Full "immersion" in virtual reality has been discussed in popular culture almost since the first games but, some ideas can be traced even before their emergence - in 1964, Stanisław Lem in his book Summa Technologiae (the title is in Latin, meaning "Summa (Compendium) of Technology" in English) under the term "Phantomology" describes the problem and the essence of the answer to the question "how do we create realities for the intelligent beings that exist in them, realities that are absolutely indistinguishable from the standard reality but that are subject to different laws?" An even earlier description of virtual reality can be found in the story Pygmalion's Spectacles by the American science fiction writer Stanley Weinbaum, published in 1935, which described a device that was put on the user's head, filled with a special liquid and allowed to plunge into a world of illusion.
...
"The liquid before Dan's eyes clouded suddenly white, and formless sounds buzzed. He moved to tear the device from his head, but emerging forms in the mistiness caught his interest.
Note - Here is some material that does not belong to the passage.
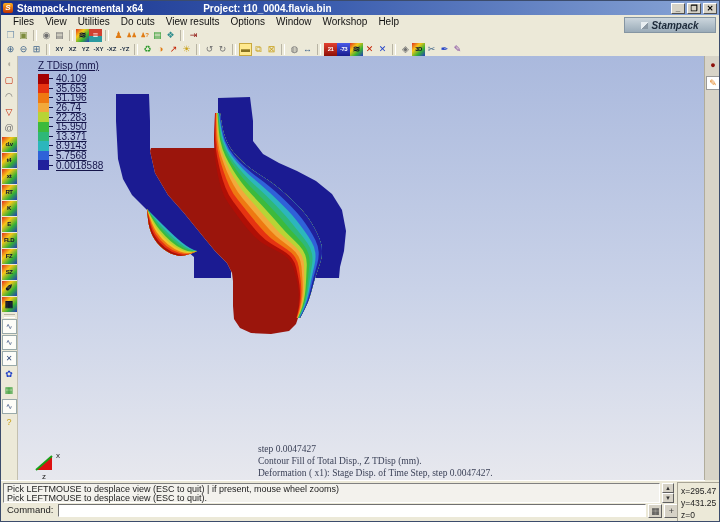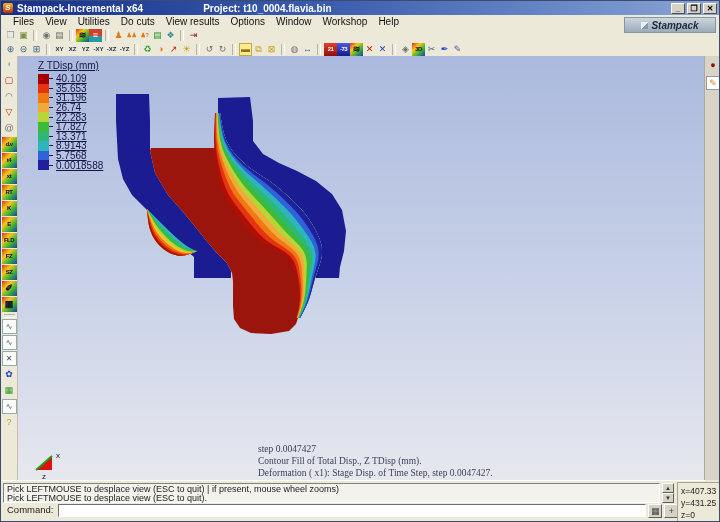"17.827" span.legend-label { text: 17.827 -> 15.950 }
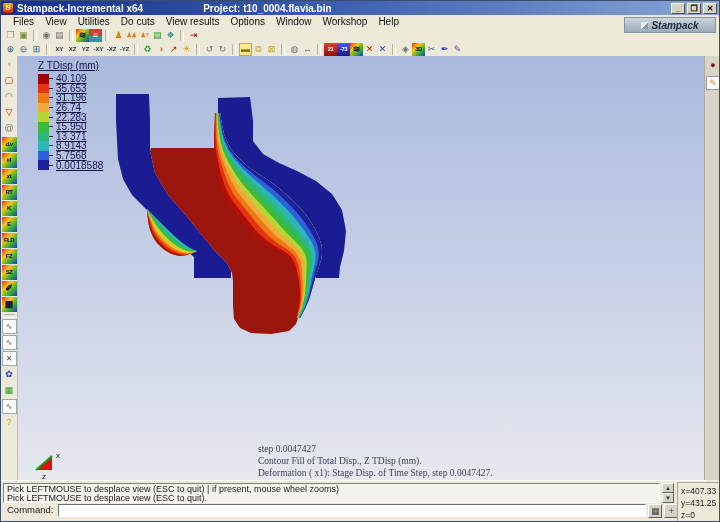"x=407.33" div { text: 407.33 -> 295.47 }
Giant things were writhing there.
The scene steadied; the whiteness was dissipating like mist in summer. Unbelieving, still gripping the arms of that unseen chair, he was staring at a forest. But what a forest! Incredible, unearthly, beautiful! Smooth boles ascended inconceivably toward a brightening sky, trees bizarre as the forests of the Carboniferous age. Infinitely overhead swayed misty fronds, and the verdure showed brown and green in the heights. And there were birds—at least, curiously lovely pipings and twitterings were all about him though he saw no creatures—thin elfin whistlings like fairy bugles sounded softly."
Nowadays, in Russia (as well as outside of it) there's a whole series of LitRPG books about "popadanstvo" (accidental travel) or the same world-popular anime Sword Art Online, in which the characters get stuck and fight in a virtual world in an attempt to get out back to the real one. Moreover, attempts to approach this technology start far from the Oculus Rift or Google Cardboard goggles, a funny cardboard version based on a gyroscope and an ordinary smartphone screen.
Link Trainer
Attempts to create a simulation of reality began much earlier than Lem and Weinbaum's ideas. One of the first such attempts was a variation of physicist Sir Charles Wheatstone's stereoscope, which appeared in 1838. This device can be called the forerunner of today's 3D glasses and virtual reality. Wheatstone invented a binocular optical device for viewing three-dimensional images, in which mirrors were used at a 45° angle to display side pictures. In this way, the brain combined a photograph of a single object into a single three-dimensional image, but it still did not involve the physical sensation of what was seen. Inventor Edwin Link was able to come close to this type of simulation when he created the first commercial flight simulator in 1929. His "Link Trainer" simulated the flight of a real airplane and was a wooden fuselage with a cockpit. The simulator stood on a pneumatic moving platform on inflatable cushions and was equipped with a special mechanism that pumped in and out air - this system made it possible to simulate pitch, roll, yaw, lift, sway, and tilt. The U.S. Air Force was interested in Link's technology, and during World War II, more than 10,000 such simulators were used for safe training and reducing its time while training more than 500,000 pilots.
The first device that combined physical sensation and image simulation was Sensorama, the machine created by inventor and filmmaker Morton Heilig in 1957. Heilig's idea was to add touch, smell, and taste to image and sound to create a new art form that would be perceived in the same way as the real world is perceived by the human eye. To experience the new sensations, viewers would sit on a vibrating chair of a machine similar to an arcade game machine and place their heads in a special chamber. One of the short films made specifically for the device was a motorcycle ride through Brooklyn - thanks to built-in fans, an odor generator, and vibrations, the device gave a sense of immersion into what was happening. The environment created by the film still excluded the interactive interaction that today's VR helmets could provide. The technology was the first step towards simulating artificial environments, although Sensorama never gained mass popularity due to the high cost of production.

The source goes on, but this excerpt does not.